O personagem de DiCaprio, Hugh Glass, faz parte de um grupo de aventureiros que explora a caça de ursos para comercializar a pele dos animais, uma atividade que no século 19 atraía inclusive expedicionários franceses. Mas, apesar de agressor da natureza e de enfrentar índios ele não é visto como vilão, pois tem um filho mestiço de uma relação com uma índia que, pelo que vemos em breves flashbacks, foi sincera e amorosa até o cruel assassinato dela por exploradores brancos. O filho adolescente segue com ele, lutando ao lado dos brancos, mas contra índios “maus”.
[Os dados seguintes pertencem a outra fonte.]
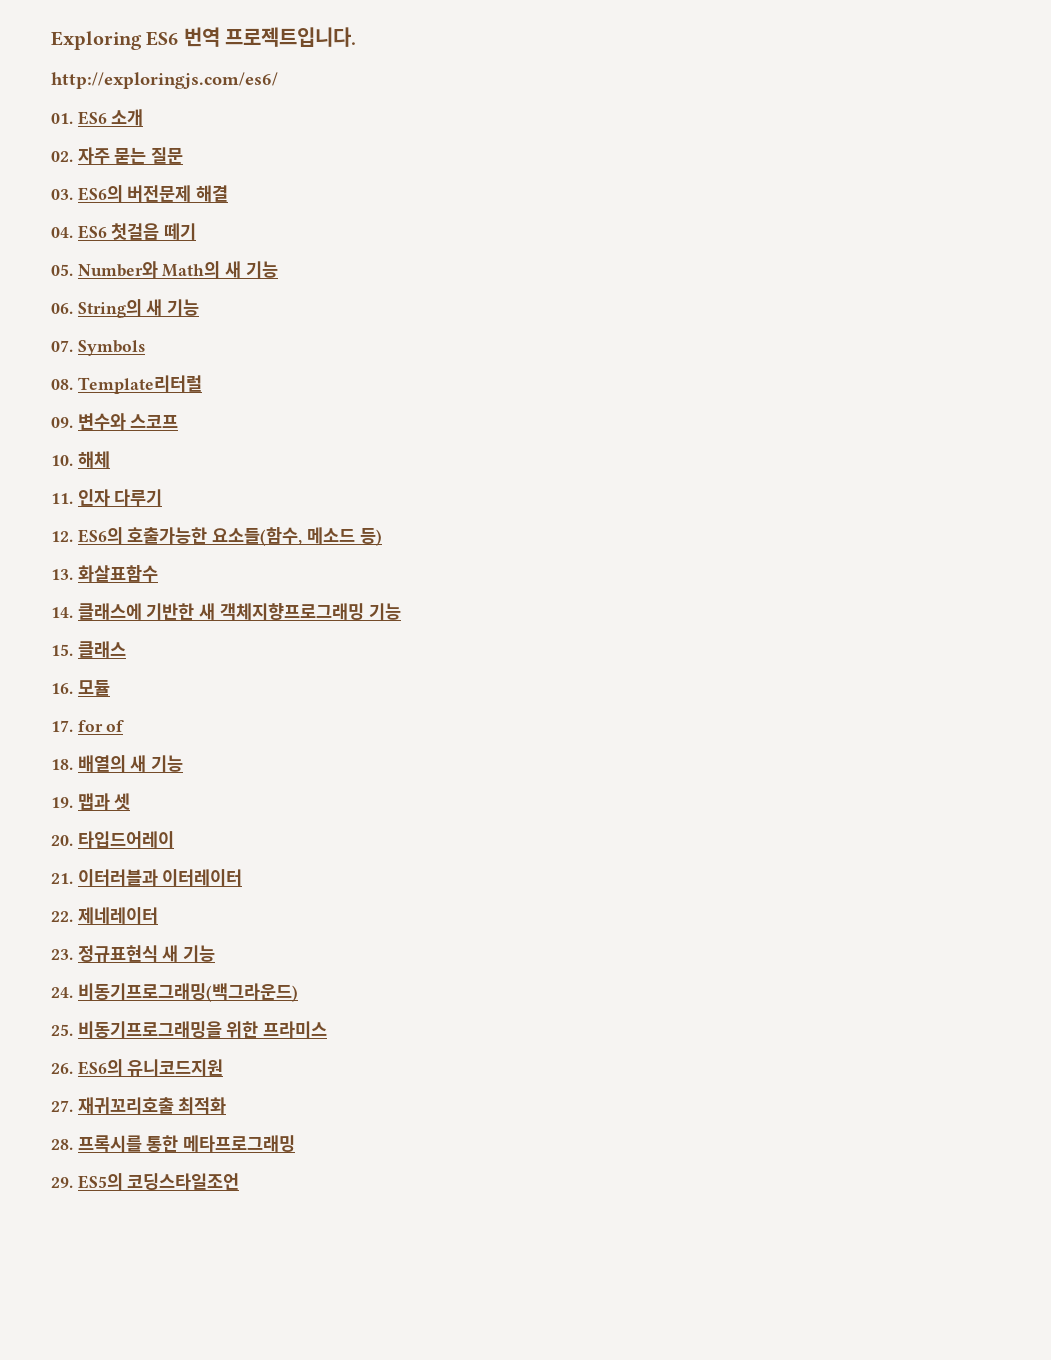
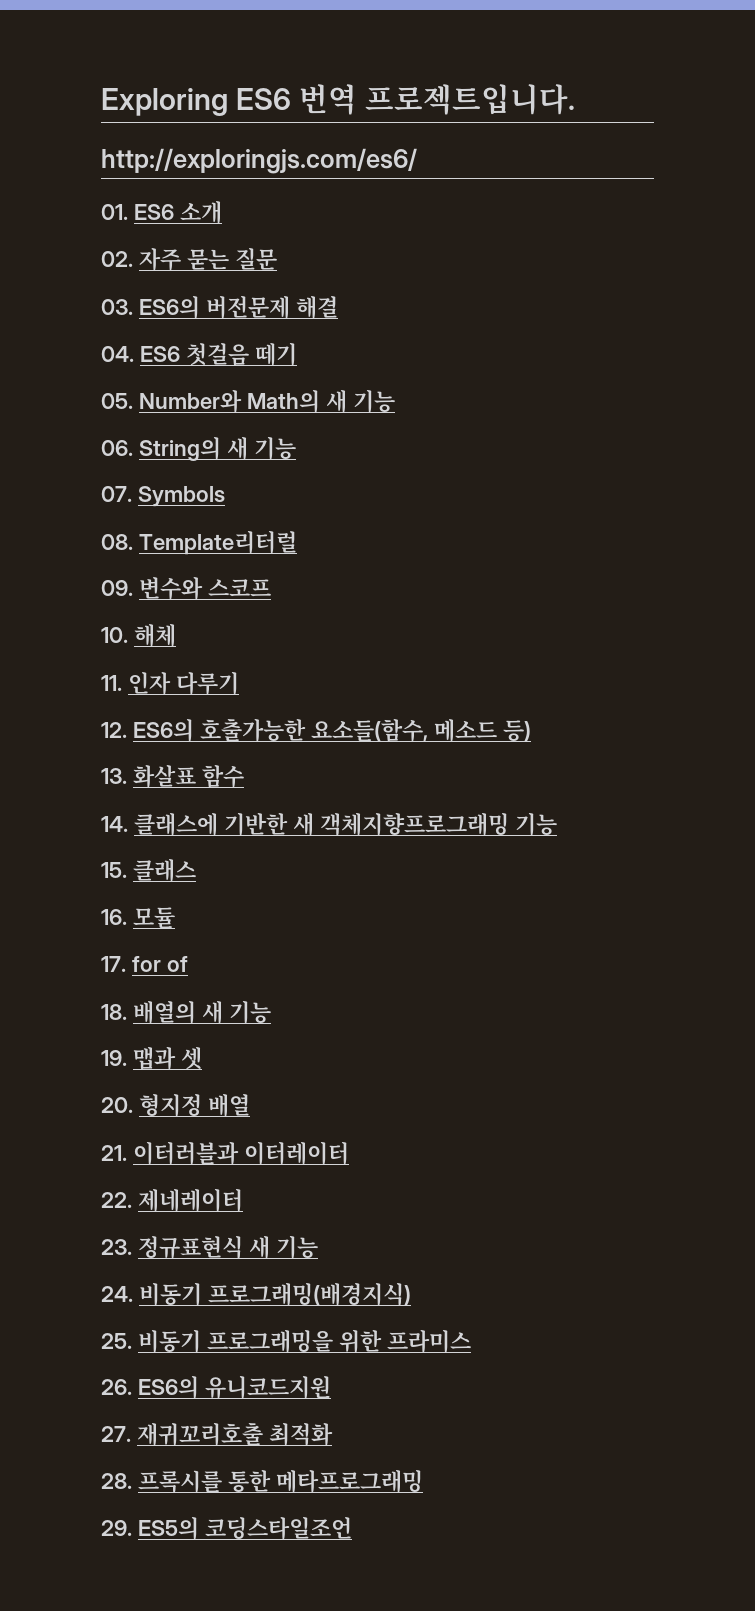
[77,565,158,582] 화살표함수 -> [132,765,244,788] 화살표 함수
[77,831,174,848] 타입드어레이 -> [138,1094,250,1117] 형지정 배열
[77,983,298,1002] 비동기프로그래밍(백그라운드) -> [138,1282,411,1306] 비동기 프로그래밍(배경지식)
[77,1021,222,1038] 비동기프로그래밍을 -> [137,1329,333,1353] 비동기 프로그래밍을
O contraponto é o personagem de Tom Hardy, John Fitzgerald, que faz parte do mesmo grupo mas desde o início implica com Glass por causa da presença do jovem meio-índio entre eles, e a todo instante profere discursos de ódio contra negros, índios e mestiços – uma metáfora da crescente intolerância nas sociedades ditas civilizadas de hoje.
Embora a atuação de Hardy seja muito boa (em contraste com seu inexpressivo papel de Mad Max), o roteiro exagera na vilania de seu personagem. Estabelecida desde o início essa dicotomia maniqueísta, é incompreensível que o líder da expedição aceite que Fitzgerald fique tomando conta de um moribundo Glass após o ataque do urso. É como colocar a raposa pra tomar conta do galinheiro, um tremendo furo de roteiro que só se serve para que o vilão, que já demonstrara ser mau, ultrapasse todos os limites da maldade humana.
A partir daí temos as duas histórias que se fundem (a de Glass contra a natureza e a de Glass contra Fitzgerald), além de uma terceira, que parece solta e sem conseguir se conectar com o restante da narrativa, que mostra um cacique indígena tentando descobrir o paradeiro de sua filha sequestrada pelos brancos.
No que diz respeito à relação de Glass com a natureza, as poucas tentativas em que o filme tenta dar um cunho filosófico a ela, com narrações em off, são constrangedoras. Meia dúzia de frases de gosto duvidoso como “o vento não derruba a árvore que tem raízes fortes” e o talento do diretor de fotografia Emmanuel Lubezki (o mesmo de “O Novo Mundo” e “A Árvore da Vida”, de Terrence Malick) para realizar belas tomadas de árvores enquadradas em contra plongée só o transformam num arremedo de Malick.
Felizmente DiCaprio está de fato muito convincente e merece todos os elogios numa atuação de entrega impressionante, o que sustenta o interesse até o previsível duelo final contra o vilão. Em sua essência, por mais que seja bem dirigido, fotografado e com boas atuações, “O Regresso” não passa de mais uma história de vingança pessoal, como aquelas que Hollywood produz às pencas em todo o tipo de cenário. A diferença é que aqui sua embalagem de luxo impressiona mais.